◆ **Materials provided**:
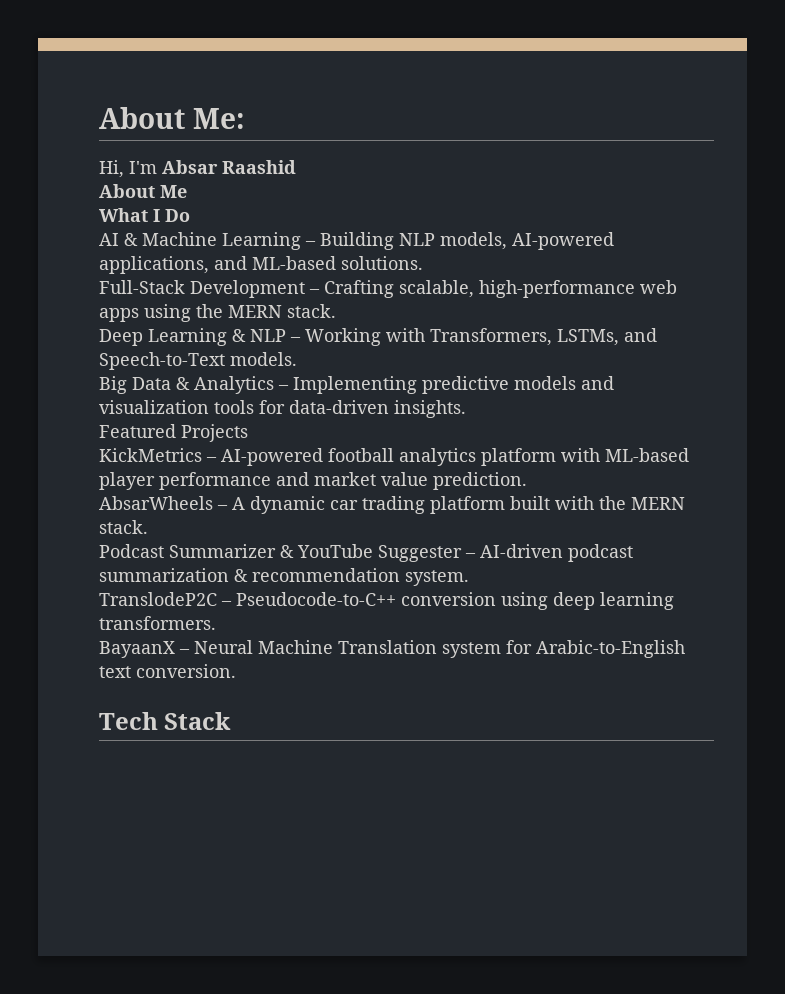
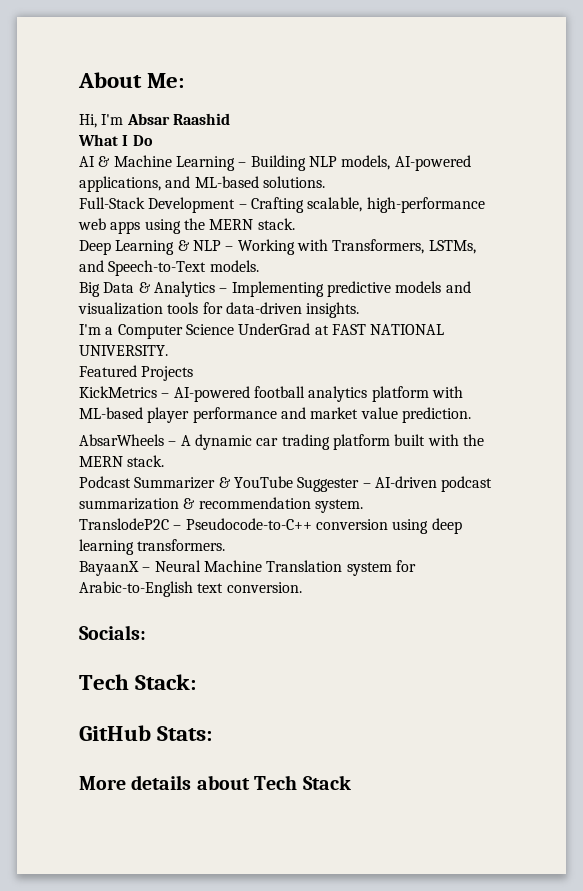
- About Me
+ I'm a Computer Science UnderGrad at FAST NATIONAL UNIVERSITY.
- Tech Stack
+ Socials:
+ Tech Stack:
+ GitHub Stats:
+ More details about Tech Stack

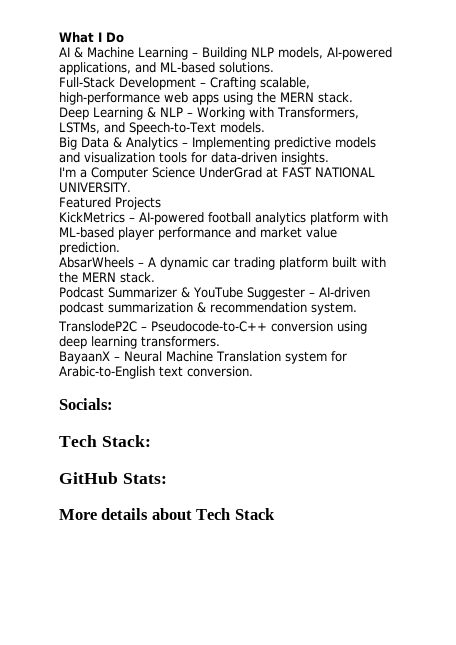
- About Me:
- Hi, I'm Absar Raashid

* * *

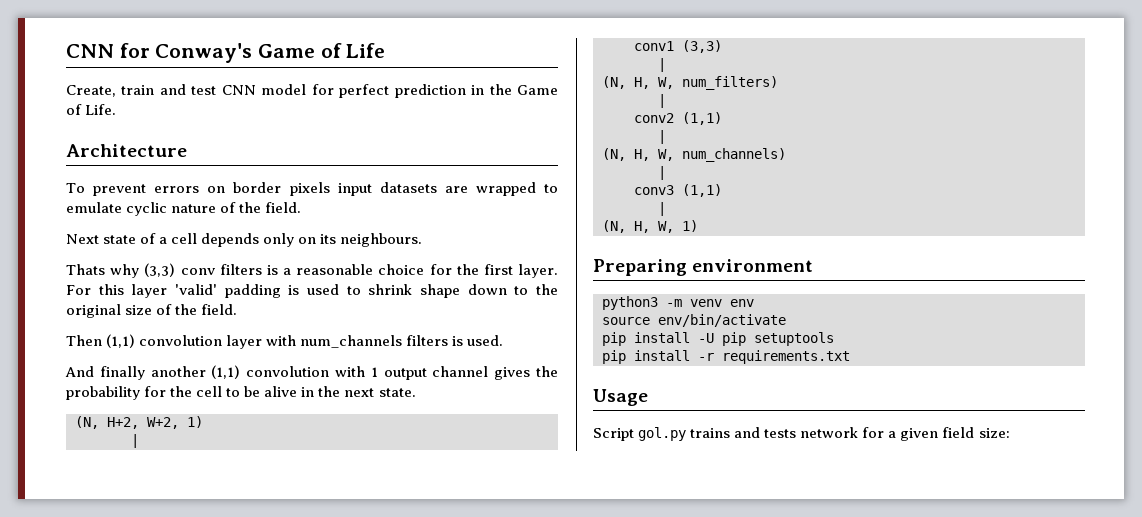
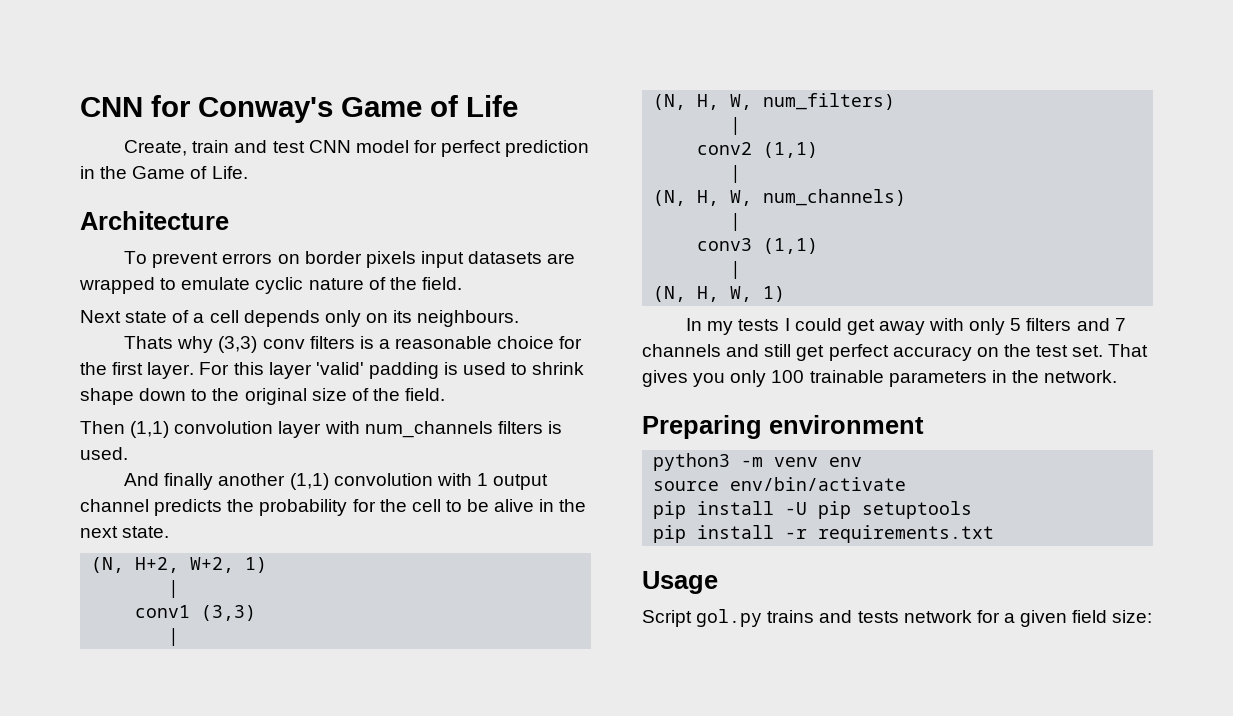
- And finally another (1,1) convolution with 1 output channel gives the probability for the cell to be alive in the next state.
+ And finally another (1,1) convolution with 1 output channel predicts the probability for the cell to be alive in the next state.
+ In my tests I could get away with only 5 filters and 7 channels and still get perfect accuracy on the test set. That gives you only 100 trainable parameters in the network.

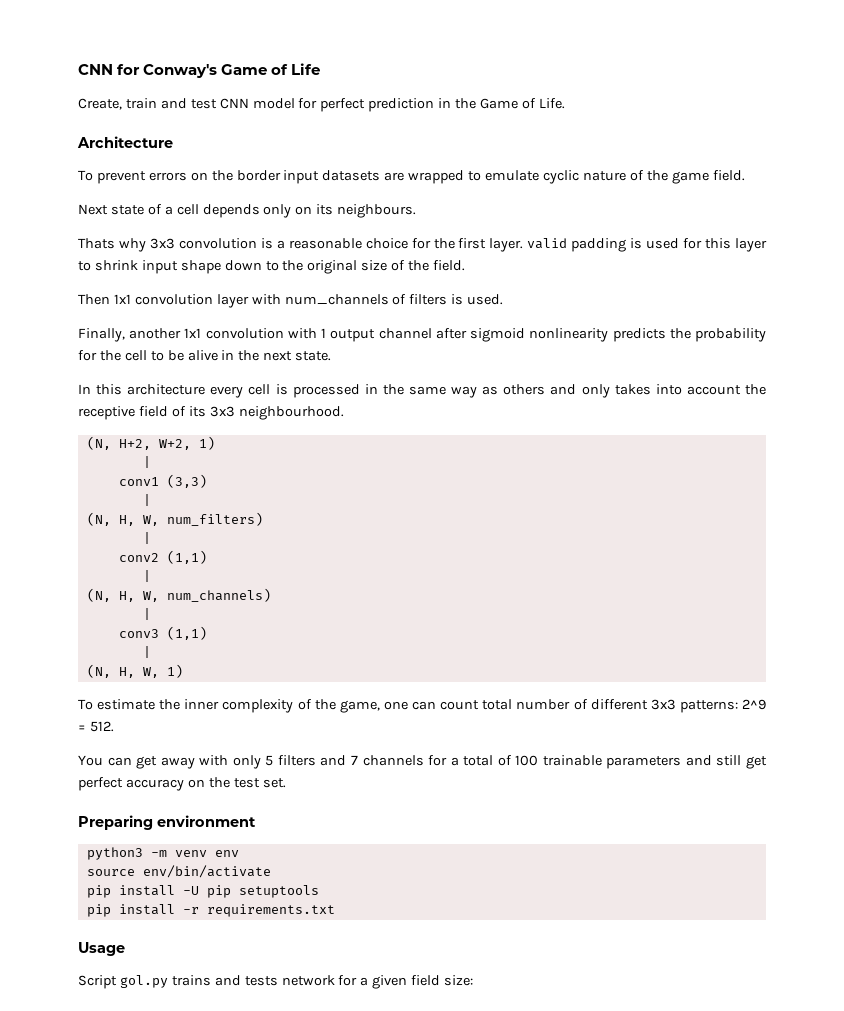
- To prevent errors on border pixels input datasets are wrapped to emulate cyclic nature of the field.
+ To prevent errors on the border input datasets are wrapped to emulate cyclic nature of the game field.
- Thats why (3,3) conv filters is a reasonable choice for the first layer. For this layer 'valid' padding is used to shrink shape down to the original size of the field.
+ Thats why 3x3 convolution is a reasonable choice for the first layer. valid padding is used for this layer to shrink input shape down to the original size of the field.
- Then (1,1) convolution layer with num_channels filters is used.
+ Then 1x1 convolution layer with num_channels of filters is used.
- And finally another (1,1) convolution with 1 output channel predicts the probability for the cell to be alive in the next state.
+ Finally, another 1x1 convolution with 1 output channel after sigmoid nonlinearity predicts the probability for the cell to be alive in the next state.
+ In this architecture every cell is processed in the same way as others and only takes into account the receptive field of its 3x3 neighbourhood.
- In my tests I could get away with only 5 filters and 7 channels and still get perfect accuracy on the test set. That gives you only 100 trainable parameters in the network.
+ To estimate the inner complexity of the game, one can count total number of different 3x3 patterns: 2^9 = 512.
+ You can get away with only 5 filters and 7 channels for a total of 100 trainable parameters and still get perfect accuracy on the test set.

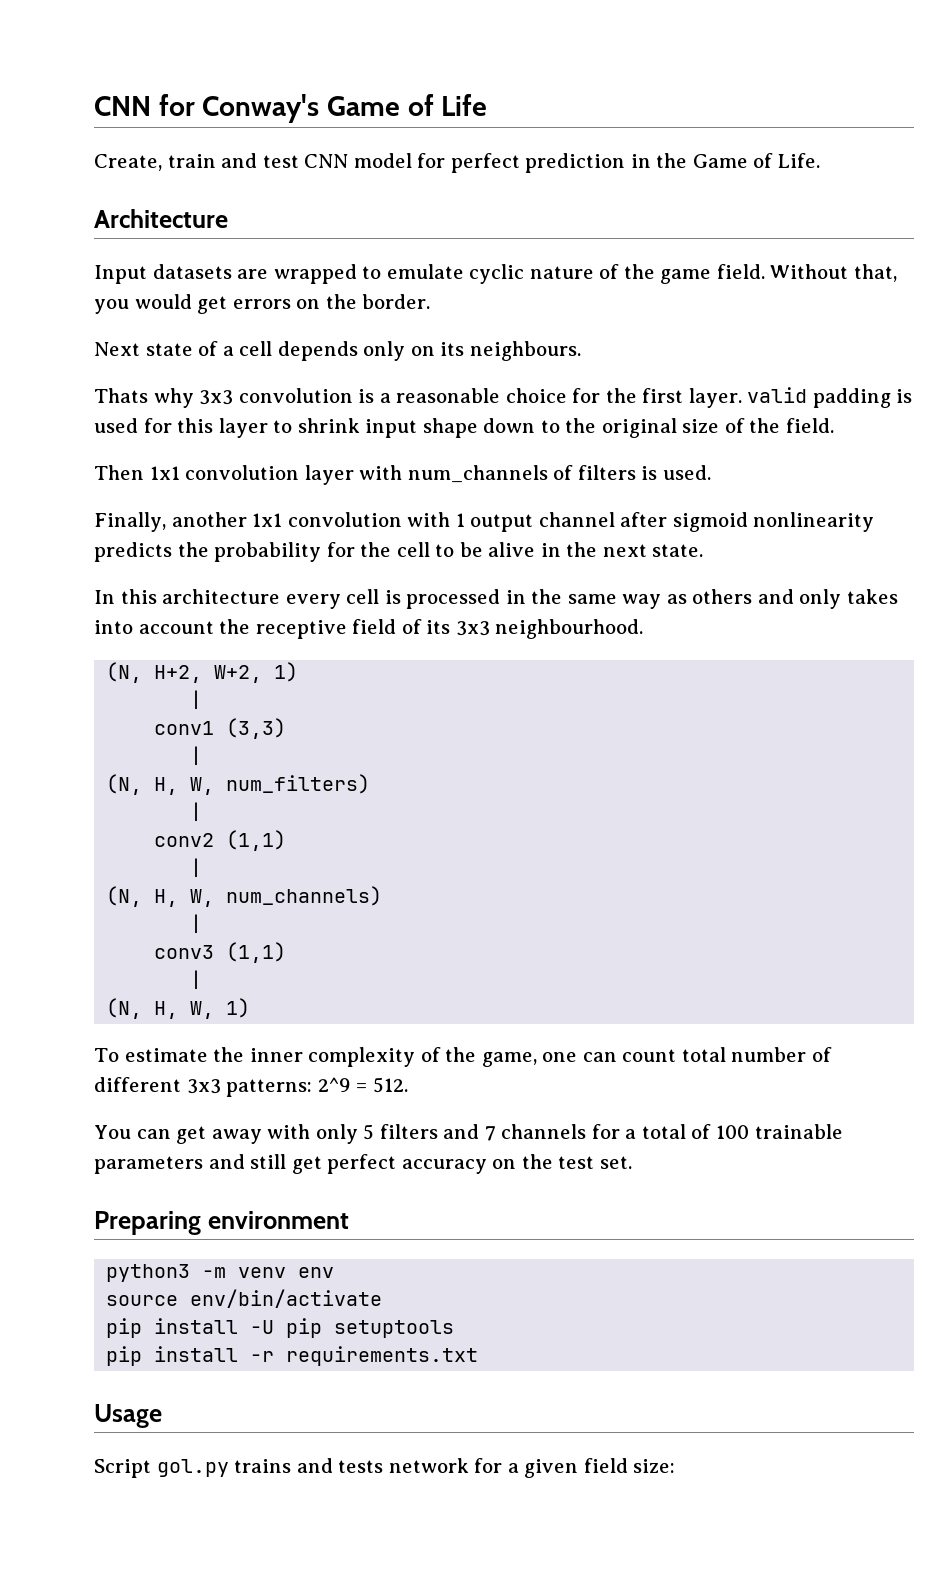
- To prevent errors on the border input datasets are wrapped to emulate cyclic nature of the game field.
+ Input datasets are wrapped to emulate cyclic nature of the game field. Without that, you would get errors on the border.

◆ **Problem**:
All that is wanted is the lines above between the one containing "You can get" and the one containing "on the border.", inclusive, restated word for word, with pictures omitted.

◆ **Output for this task**:
+ You can get away with only 5 filters and 7 channels for a total of 100 trainable parameters and still get perfect accuracy on the test set.

- To prevent errors on the border input datasets are wrapped to emulate cyclic nature of the game field.
+ Input datasets are wrapped to emulate cyclic nature of the game field. Without that, you would get errors on the border.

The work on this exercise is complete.